Un altro racconto, che arriva indietro sino ai primi decenni dello scorso secolo, è quello di un’anziana del paese che conferma che solo i ragazzi partecipavano alla strozega e che oltre alle torce si usavano, di nascosto dei genitori, le lanterne che in casa servivano per lavoro in campagna quando la notte si andava a condurre acqua nei campi (endacquar), e che oltre ai campanelli di casa che si suonavano e talvolta venivano ricambiati da qualche abitante con un secchio d’acqua in testa, qualche ragazzo si portava appresso i campanacci delle vacche della stalla, tutto per fare maggior chiasso possibile.
Il rumore, il caos è l’aspetto più peculiare di questa festa che gli antropologi spiegano come la sopravvivenza di culti e usanze precristiane legate al solstizio di inverno (che quest’anno cade il 22 dicembre) e che la Chiesa cercò di moderare e infine di espungere dalle feste natalizie in una lotta conclusa solo nel secolo XV con la sacralizzazione del rito dello scacciare il male in eterna lotta con il bene.
Nel medioevo un’usanza che coinvolgeva la figura del Santo come Vescovo, induce a qualche riflessione: il 6 dicembre infatti i seminaristi usavano eleggere fra di loro un vescovello (episcopellus) e i suoi cappellani che sarebbero stati protagonisti alla festa dei Santi Innocenti che cade il 28 dicembre; in quella data in una cerimonia parodistica il vescovo dei fanciulli o degli innocenti indossava i paramenti sacri e impartiva la benedizione come un vero vescovo e i chierici si scatenavano in lazzi e parodie in una giostra carnevalesca con cori di canzoni oscene e gettando nel turibolo1 cuoio per ammorbare l’aria
Questa era la trasposizione in termini cristiani anche se parodistici, della tradizione precristiana della Roma imperiale quando si festeggiava il dio Saturno che regnava prima del giorno di capodanno romano, fra banchetti e giochi d’azzardo e durante il cui periodo, che andava tra 17 e 23 dicembre, i ruoli sociali si invertivano e gli schiavi potevano burlarsi dei padroni e farsi servire a tavola.
Una eco di questa tradizione antica dell’episcopus puerorum, ricorre anche nella nostra regione in un decreto del 7 settembre 1442 che Giorgio, vescovo di Bressanone, emette per disporre il divieto di questa pratica del vescovuccio da burla che ritiene antica e di recente ripristinata!
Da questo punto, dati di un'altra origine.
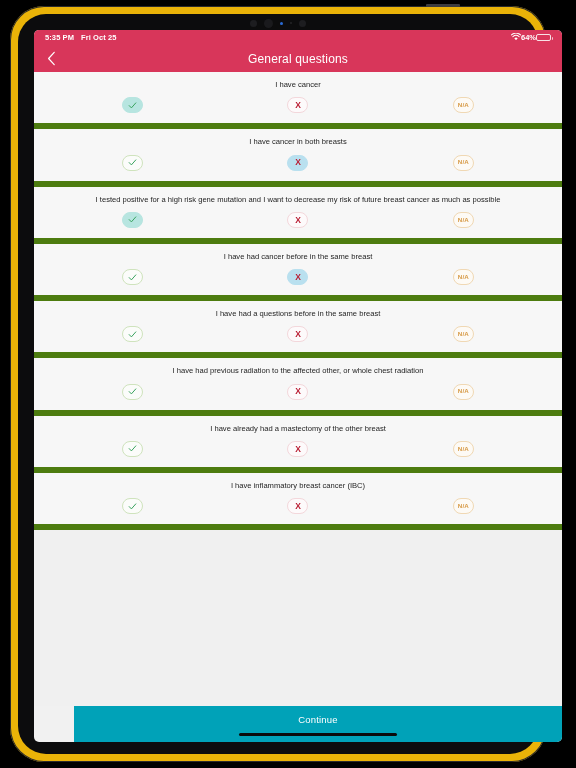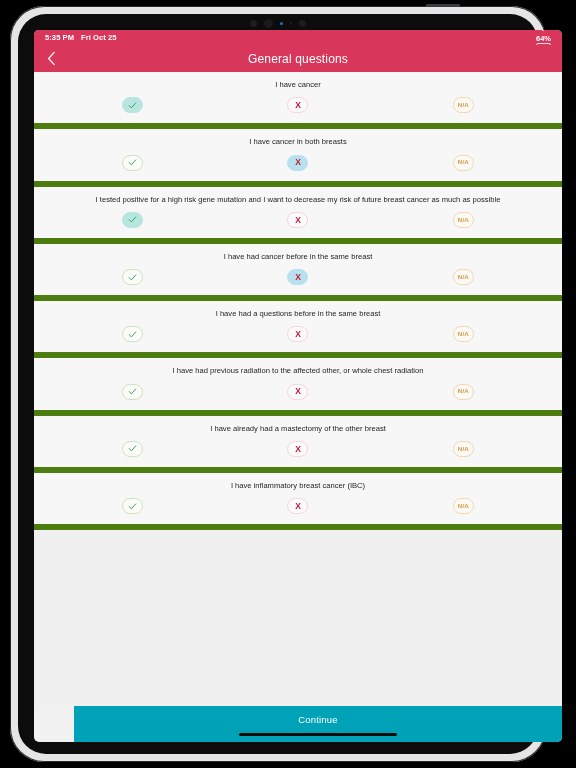"5:35 PM" .device { background: #e5e5e5 -> #eab308 }
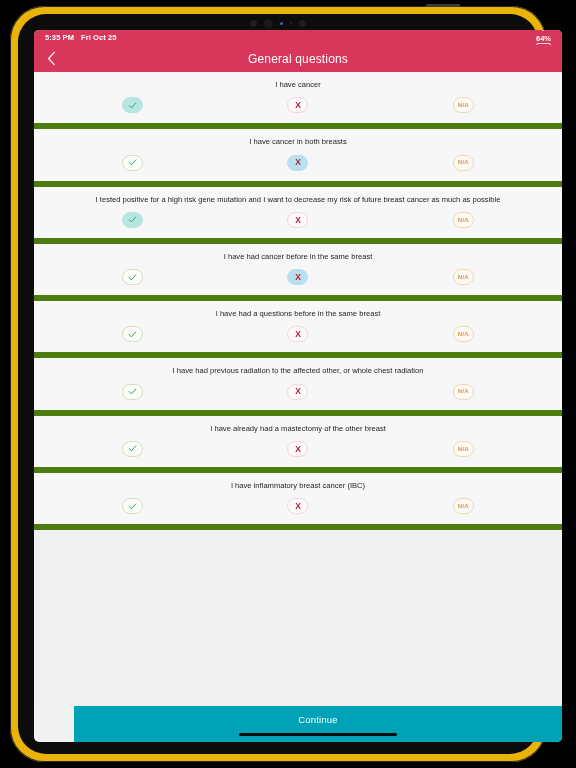"64%" .status-right { flex-direction: column -> none }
Pare fosse una costumanza diffusa nei secoli XI e XII in buona parte dell’Europa soprattutto nei paesi dove era presente il rito gallicano e tradizioni franco-longobarde. Così qualcuno spiega il detto “San Nicolò da Bari la festa dei scolari” e la costumanza di regalare in quel giorno ai ragazzi frutta o dolci.
Il dono, ecco l’altro aggancio con la figura del santo del quale sarebbe opportuno dire qualche dato per così dire biografico. Lo faremo in un’altra puntata. (b.k.)